TASK INSTRUCTIONS:
Copy out the final stretch of the listing: the line that contains "(lang\\\_da == 1) and valid eco grades (A–E)." and all lines after it, exactly as they appear.

☆ ☆ ☆ ☆

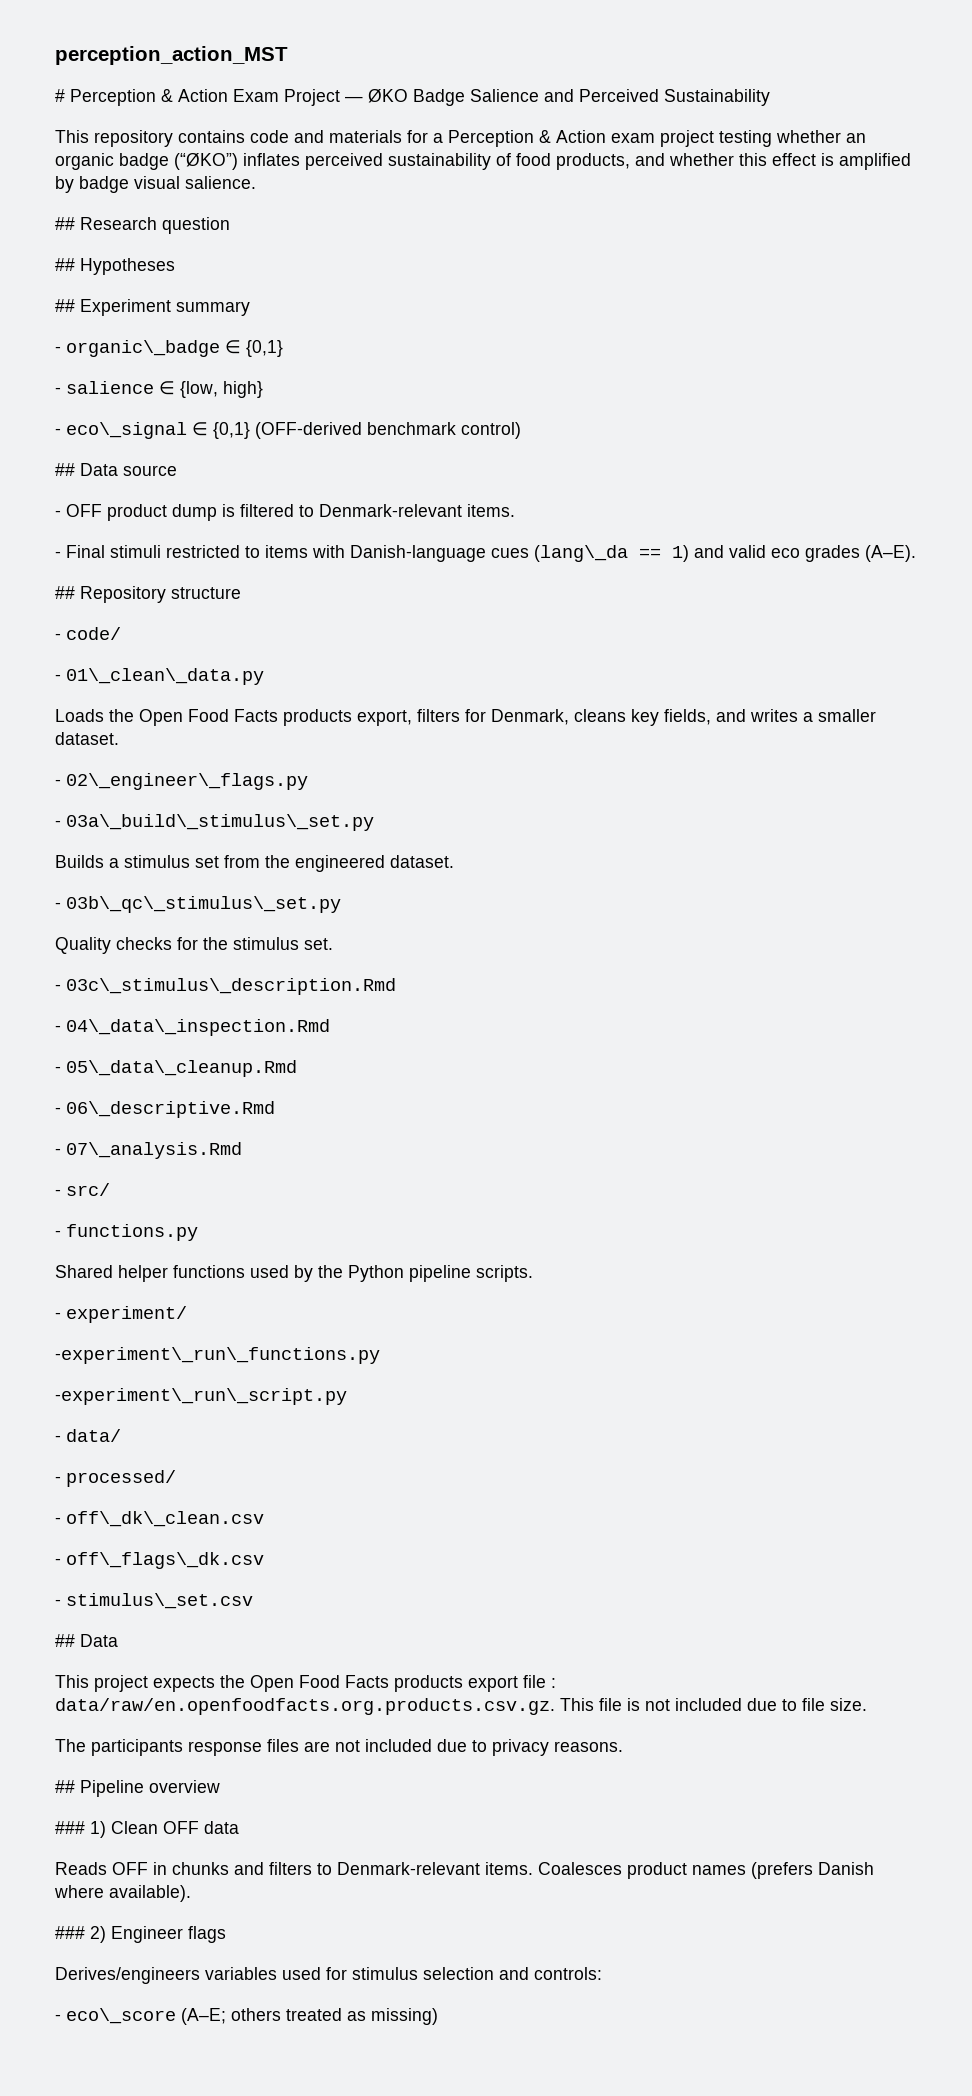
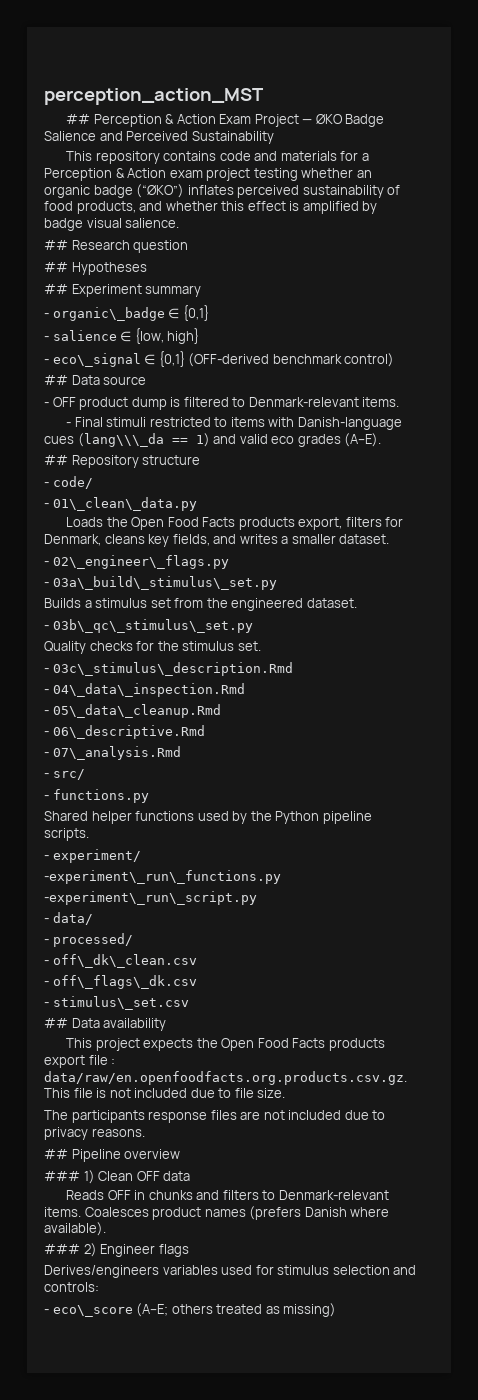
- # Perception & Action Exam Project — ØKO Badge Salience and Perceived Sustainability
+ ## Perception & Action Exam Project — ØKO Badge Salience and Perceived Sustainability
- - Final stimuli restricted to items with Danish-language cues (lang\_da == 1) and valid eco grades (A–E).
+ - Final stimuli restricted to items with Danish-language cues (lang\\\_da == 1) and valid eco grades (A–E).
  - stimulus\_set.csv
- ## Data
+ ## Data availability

☆ ☆ ☆ ☆

EXERCISE RESPONSE:
+ - Final stimuli restricted to items with Danish-language cues (lang\\\_da == 1) and valid eco grades (A–E).
  - stimulus\_set.csv
- ## Data
+ ## Data availability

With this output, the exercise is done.